WHAT YOU WILL DO:
The result should be all the records, exact and complete, without a single picture.

━━ RECORDS ━━

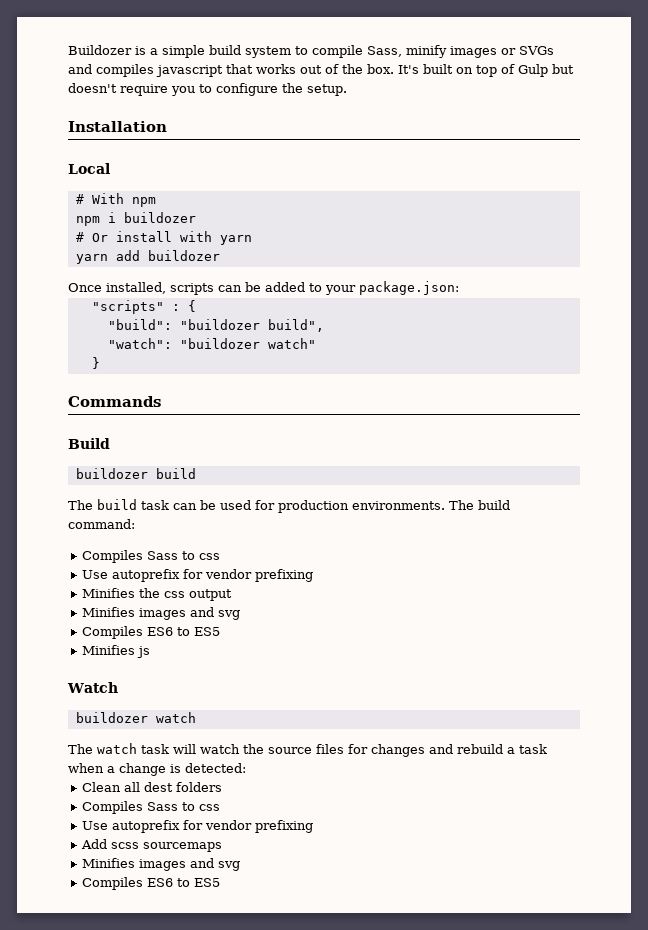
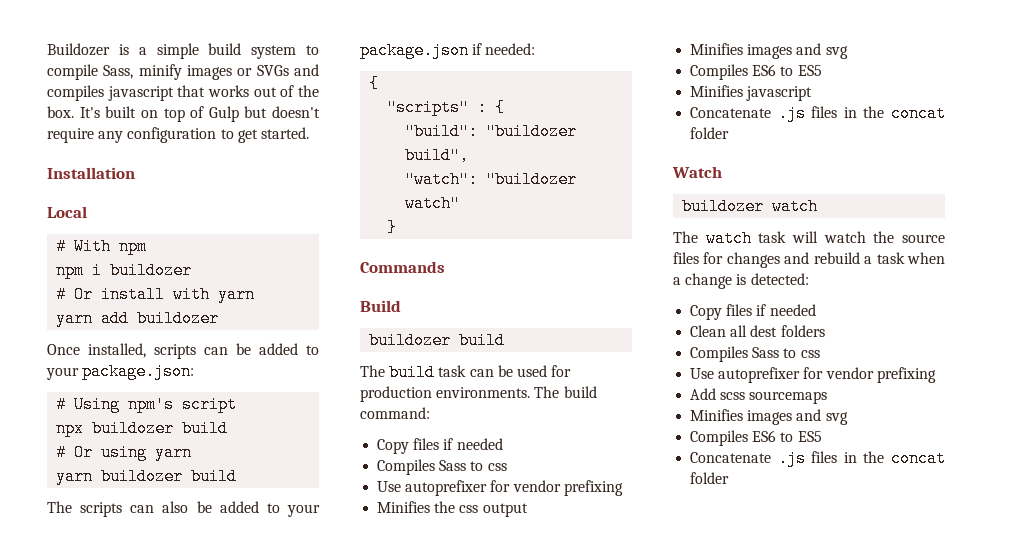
[171,83,347,96] you to configure the setup. -> [98,127,309,143] any configuration to get started.
(459, 288) none -> [56,396,238,413] [56,420,229,437] [56,444,193,461] [56,468,238,485] [47,501,320,517] [360,42,536,59] [369,75,380,92] // # Using npm's script // npx buildozer build // # Or using yarn // yarn buildozer build // The scripts can also be added to your package.json if needed: // {
[82,550,221,563] [82,569,181,582] // Compiles Sass to css // Use autoprefix -> [377,438,503,454] [377,459,507,475] [377,480,488,496] // Copy files if needed // Compiles Sass to css // Use autoprefixer
[137,646,151,658] js -> [746,86,813,101] [690,105,946,122] [690,127,730,139] javascript // Concatenate .js files in the concat folder
(246, 768) none -> [690,304,816,320] // Copy files if needed
[112,820,181,833] autoprefix -> [718,367,801,383] autoprefixer
(221, 882) none -> [690,450,946,467] [690,472,730,484] // Concatenate .js files in the concat folder

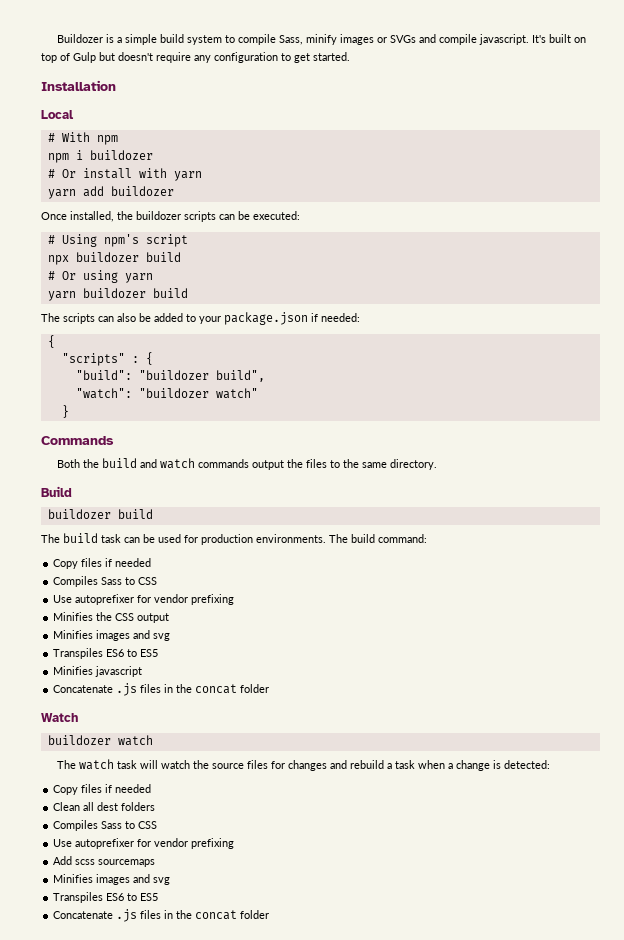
[47,85,319,101] [47,106,74,118] compiles javascript that works out of the box. -> [438,34,529,45] compile javascript.
(146, 350) none -> [117,211,181,220] the buildozer
[259,343,319,355] [46,363,195,380] added to your package.json: -> [253,211,300,220] executed:
(445, 267) none -> [56,458,437,470] // Both the build and watch commands output the files to the same directory.
[487,463,507,471] css -> [138,577,158,585] CSS
[459,505,479,513] css -> [115,613,135,621] CSS
[690,64,749,80] Compiles -> [53,648,104,659] Transpiles
[800,350,820,358] css -> [138,821,158,829] CSS
[690,430,749,446] Compiles -> [53,892,104,903] Transpiles

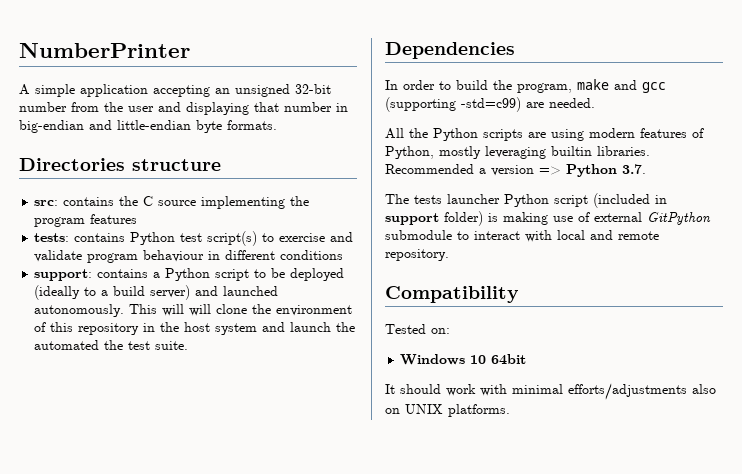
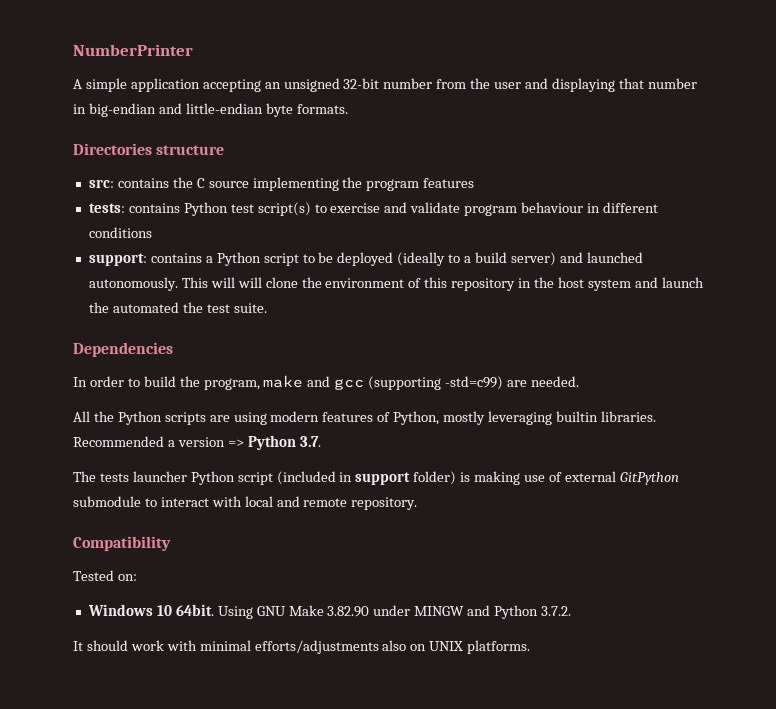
[491,354,527,365] 64bit -> [175,604,572,619] 64bit. Using GNU Make 3.82.90 under MINGW and Python 3.7.2.

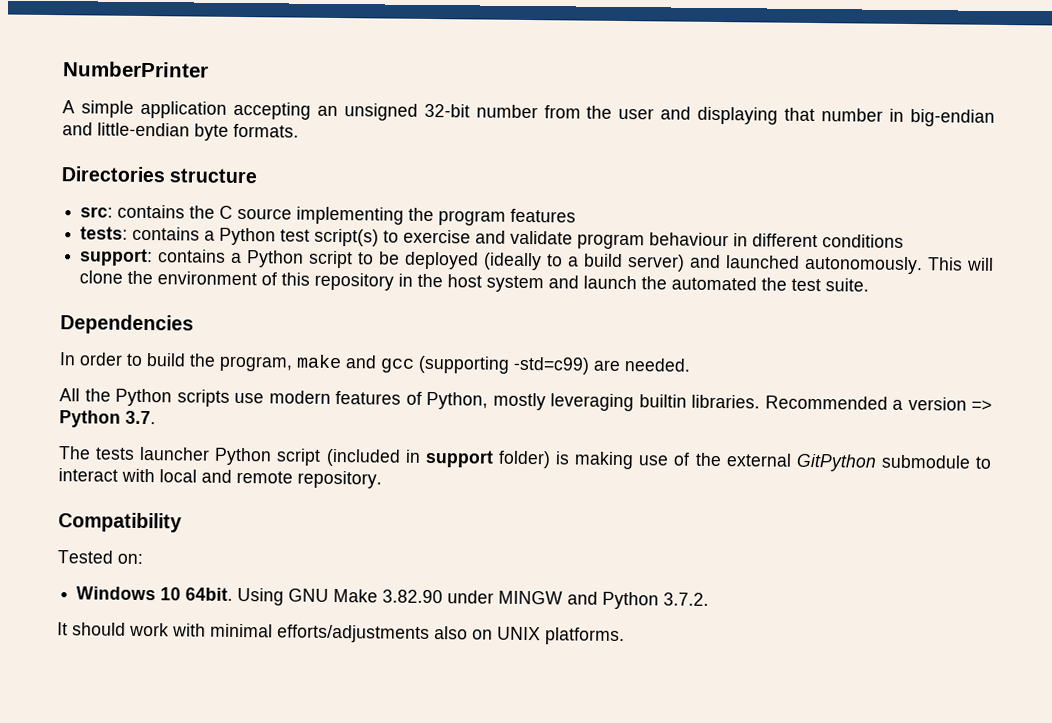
(180, 208) none -> [204,230,216,241] a
[237,277,262,288] will -> (995, 264) none
[209,412,267,425] are using -> [234,392,264,404] use
(562, 477) none -> [694,452,722,467] the

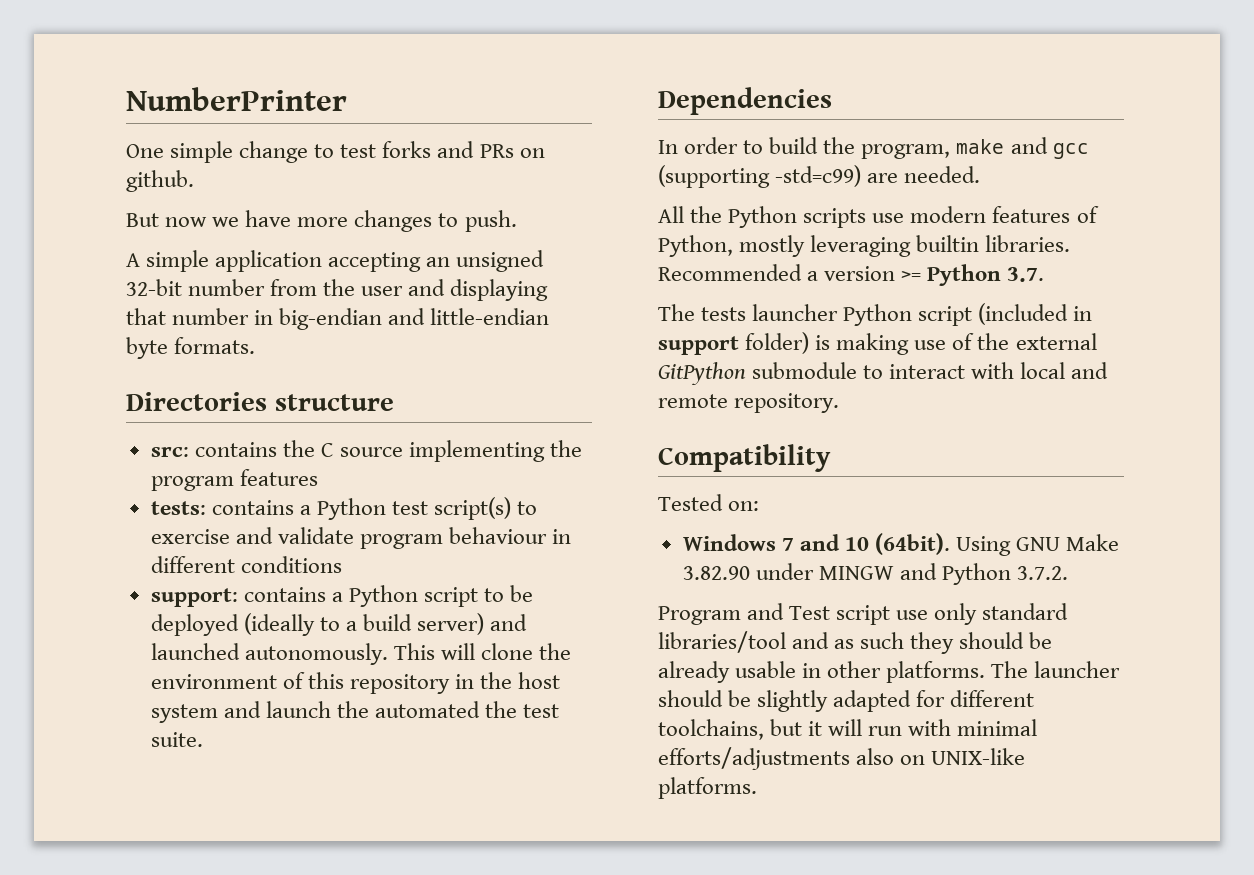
(209, 69) none -> [126,141,545,163] [126,170,194,192] [126,210,517,232] // One simple change to test forks and PRs on github. // But now we have more changes to push.
[971,399,992,411] => -> [901,271,922,281] >=
[160,587,234,601] 10 64bit. -> [781,533,951,555] 7 and 10 (64bit).
[57,622,169,637] It should work -> [658,603,1069,625] [658,631,1053,654] [658,661,1121,683] [658,690,1035,712] [658,719,903,740] Program and Test script use only standard libraries/tool and as such they should be already usable in other platforms. The launcher should be slightly adapted for different toolchains, but it will run
[497,626,541,641] UNIX -> [931,748,1026,765] UNIX-like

━━━

ANSWER TO THIS PROBLEM:
[171,83,347,96] you to configure the setup. -> [98,127,309,143] any configuration to get started.
(459, 288) none -> [56,396,238,413] [56,420,229,437] [56,444,193,461] [56,468,238,485] [47,501,320,517] [360,42,536,59] [369,75,380,92] // # Using npm's script // npx buildozer build // # Or using yarn // yarn buildozer build // The scripts can also be added to your package.json if needed: // {
[82,550,221,563] [82,569,181,582] // Compiles Sass to css // Use autoprefix -> [377,438,503,454] [377,459,507,475] [377,480,488,496] // Copy files if needed // Compiles Sass to css // Use autoprefixer
[137,646,151,658] js -> [746,86,813,101] [690,105,946,122] [690,127,730,139] javascript // Concatenate .js files in the concat folder
(246, 768) none -> [690,304,816,320] // Copy files if needed
[112,820,181,833] autoprefix -> [718,367,801,383] autoprefixer
(221, 882) none -> [690,450,946,467] [690,472,730,484] // Concatenate .js files in the concat folder

[47,85,319,101] [47,106,74,118] compiles javascript that works out of the box. -> [438,34,529,45] compile javascript.
(146, 350) none -> [117,211,181,220] the buildozer
[259,343,319,355] [46,363,195,380] added to your package.json: -> [253,211,300,220] executed:
(445, 267) none -> [56,458,437,470] // Both the build and watch commands output the files to the same directory.
[487,463,507,471] css -> [138,577,158,585] CSS
[459,505,479,513] css -> [115,613,135,621] CSS
[690,64,749,80] Compiles -> [53,648,104,659] Transpiles
[800,350,820,358] css -> [138,821,158,829] CSS
[690,430,749,446] Compiles -> [53,892,104,903] Transpiles

[491,354,527,365] 64bit -> [175,604,572,619] 64bit. Using GNU Make 3.82.90 under MINGW and Python 3.7.2.

(180, 208) none -> [204,230,216,241] a
[237,277,262,288] will -> (995, 264) none
[209,412,267,425] are using -> [234,392,264,404] use
(562, 477) none -> [694,452,722,467] the

(209, 69) none -> [126,141,545,163] [126,170,194,192] [126,210,517,232] // One simple change to test forks and PRs on github. // But now we have more changes to push.
[971,399,992,411] => -> [901,271,922,281] >=
[160,587,234,601] 10 64bit. -> [781,533,951,555] 7 and 10 (64bit).
[57,622,169,637] It should work -> [658,603,1069,625] [658,631,1053,654] [658,661,1121,683] [658,690,1035,712] [658,719,903,740] Program and Test script use only standard libraries/tool and as such they should be already usable in other platforms. The launcher should be slightly adapted for different toolchains, but it will run
[497,626,541,641] UNIX -> [931,748,1026,765] UNIX-like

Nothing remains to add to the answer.